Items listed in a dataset
···

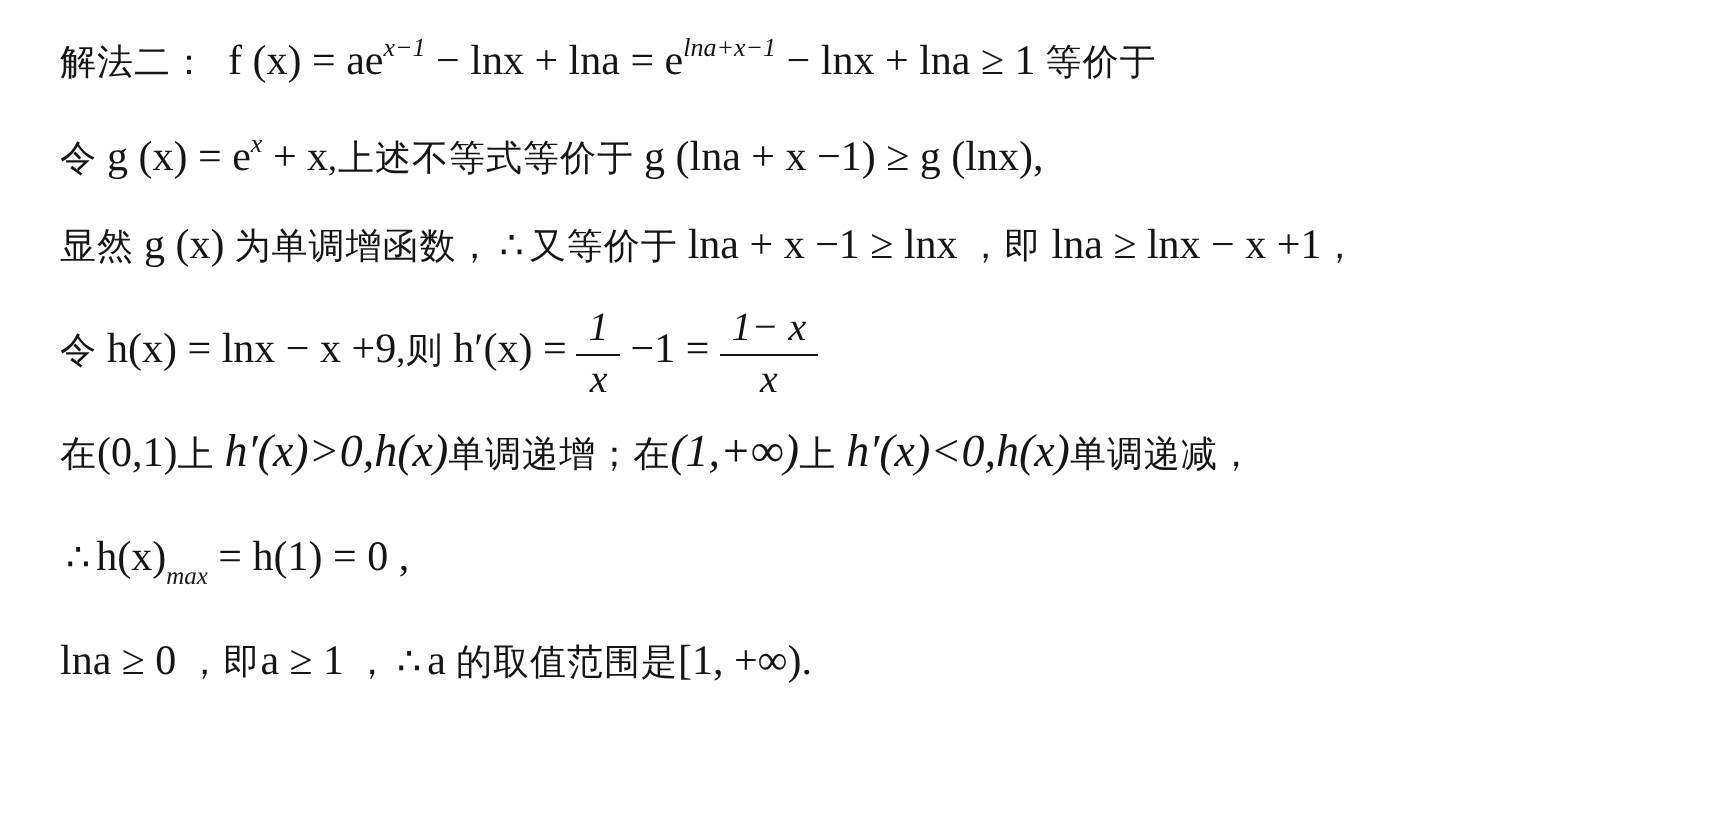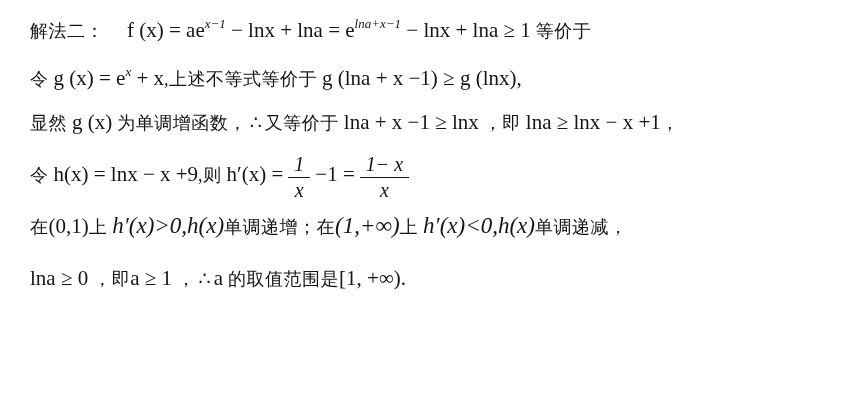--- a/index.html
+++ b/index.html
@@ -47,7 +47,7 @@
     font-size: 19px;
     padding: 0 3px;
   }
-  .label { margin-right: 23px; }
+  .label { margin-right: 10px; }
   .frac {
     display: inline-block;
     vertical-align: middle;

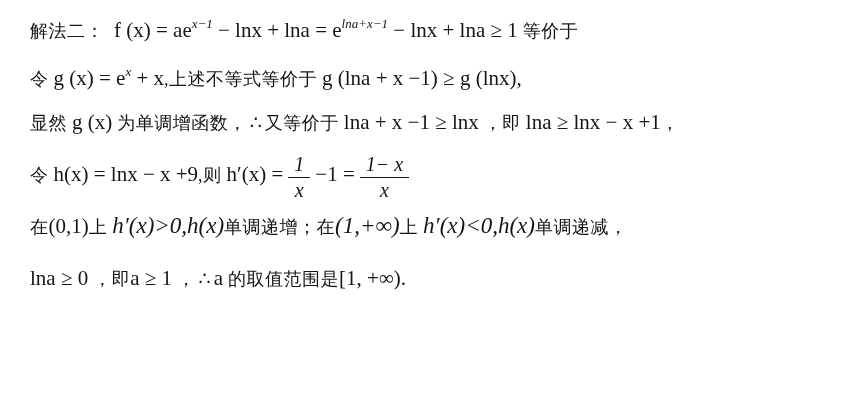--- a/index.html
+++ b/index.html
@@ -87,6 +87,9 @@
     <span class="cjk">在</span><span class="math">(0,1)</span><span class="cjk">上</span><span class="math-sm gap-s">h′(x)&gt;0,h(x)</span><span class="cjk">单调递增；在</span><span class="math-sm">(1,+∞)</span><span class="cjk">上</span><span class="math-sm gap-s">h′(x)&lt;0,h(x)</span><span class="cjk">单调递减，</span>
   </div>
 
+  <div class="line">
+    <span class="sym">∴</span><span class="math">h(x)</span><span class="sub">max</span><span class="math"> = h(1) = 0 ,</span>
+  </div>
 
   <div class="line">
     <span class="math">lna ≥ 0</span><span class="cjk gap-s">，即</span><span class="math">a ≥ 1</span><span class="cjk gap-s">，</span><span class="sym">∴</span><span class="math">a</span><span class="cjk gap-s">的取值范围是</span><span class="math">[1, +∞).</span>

···

(Task to carry out):
Your answer should consist of the lines above that hold the word "margin".

(Response area):
-  .label { margin-right: 23px; }
+  .label { margin-right: 10px; }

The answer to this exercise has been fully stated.